İKİNCİ YENİ ŞİİRİNDE ‘ALLAH’: İLHAN BERK ÖRNEĞİ -3

İlhan Berk Şiirinde ‘Allah’…
İlhan Berk’in mensur eserlerinde yaptığımız tahkikattan sonra sıra manzum metinlerine geldi. Bakalım burada bizi hangi görünüm karşılayacak…
Şairin N. İlhan Berk imzasıyla 1935’te İzmir’de “Manisa Halk Evi” tarafından yayımlanan Güneşi Yakanların Selâmı![i] kitabının başında yer alan ithafname konumuz açısından oldukça önemlidir.

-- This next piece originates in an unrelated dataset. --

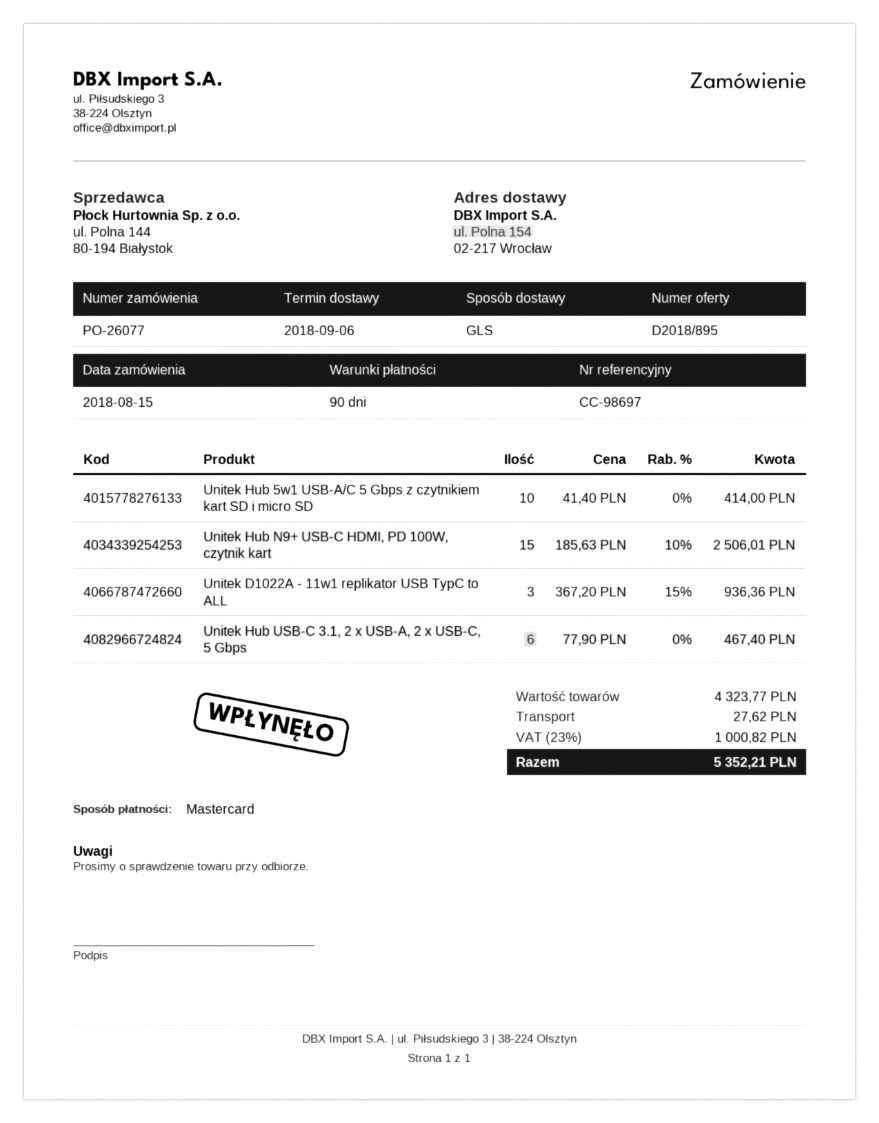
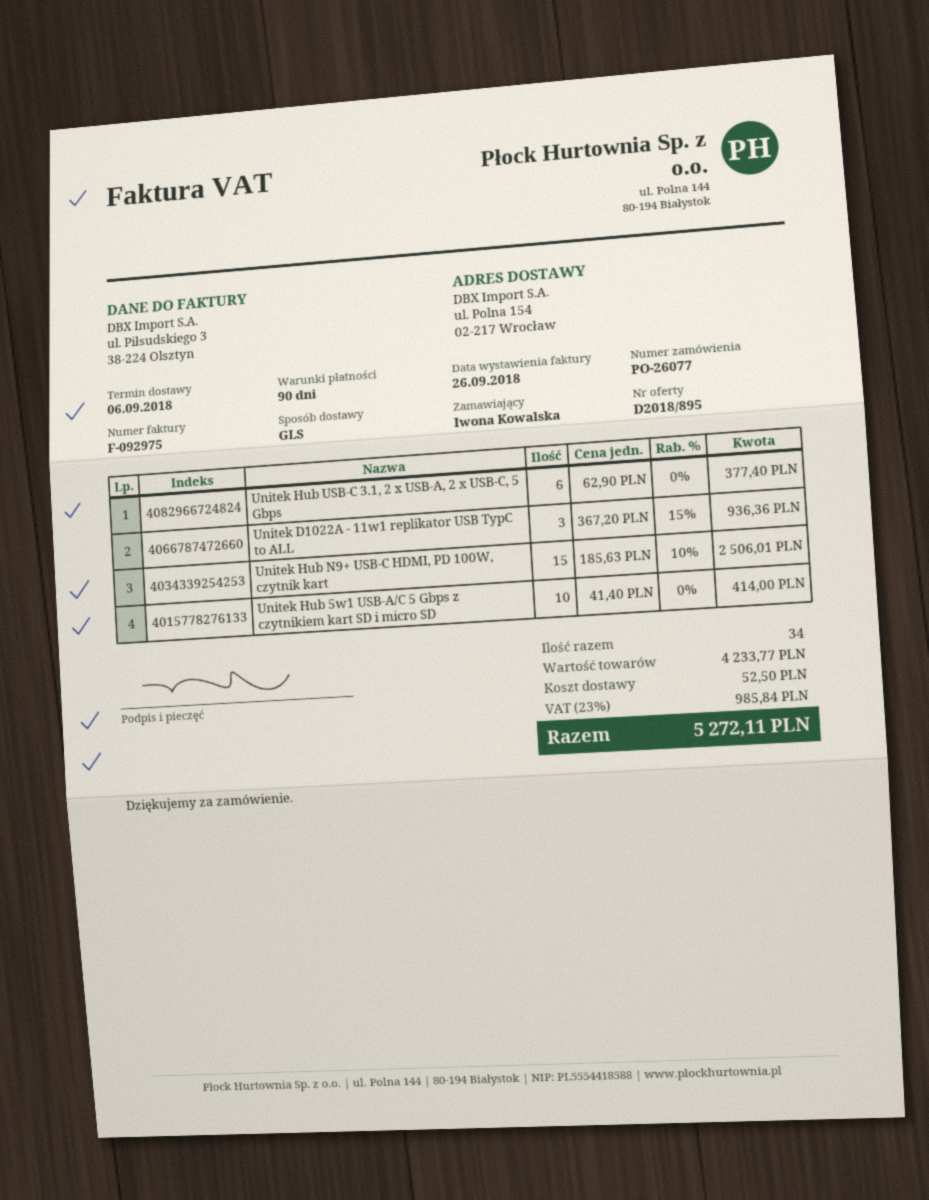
Unitek Hub USB-C 3.1, 2 x USB-A, 2 x USB-C, 5 Gbps: 6 x 77.90 = 467.40 -> 6 x 62.90 = 377.40
subtotal: 4323.77 -> 4233.77
shipping: 27.62 -> 52.50
tax: 23% = 1000.82 -> 23% = 985.84
total: 5352.21 -> 5272.11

Bu metinde şair şöyle der: “ ‘Güneşi yakanların selâmı’nı sana ithaf ediyorum.. Verilen bir sözü yerine getirmek için.. Denirki: ‘Medeniyet Allahı fotoğrafa alabildiği gün en yüksek mertebesine varmış olacaktır!..’ Halbuki bence medeniyetin kudreti; Allahı fotoğrafa alabilmekle değil; Seni olduğun gibi fotoğrafa çekebilmekle ölçülecektir![ii] Şair, ithaf ettiği kişi (herhalde sevgili) ile Allah arasında ‘fotoğrafa al’mak bakımından mukayese yapmakta, tercihini ithaf şahsı lehine kullanmaktadır.
Güneşi Yakanların Selâmı!’nda yer alan “Tanrımla Başbaşa” başlıklı manzumede Allah’a hitap edilir. İlk dörtlük şöyledir: “Bu akşam tanrım ben, huzurunda diz çöküp/ Bu akşam, Bu akşam da kafamı yoruyorum./Kurd kaynayan yarama bir merhem isteyorum/Hep neyim varsa artık, ayaklarıma döküp!  Sonnet şeklinde tertiplenen metin sonraki bentlerde teklifsiz bir şekle bürünür: “Bu akşam, bu akşam da yerlere kapanarak/Yetmedi mi bu acı, kullarına diyorum?/Sürünen gölgeni bir peygamber sanarak;/Yüz yıllık putlarına bir adak adayorum…// Yerde, gökte yürüdüm ardından adım adım/böyle seni her akşam yakınım da sanarak/Aç kaldım! Kullarına yine el açmadım!..//Ruhuma alışık son bir yer yok mu? diyorum/Ve her akşam göklere kollarımı açarak:/Tanrım! Ben yalnız senden ‘sükûn’ dileniyorum…[iii]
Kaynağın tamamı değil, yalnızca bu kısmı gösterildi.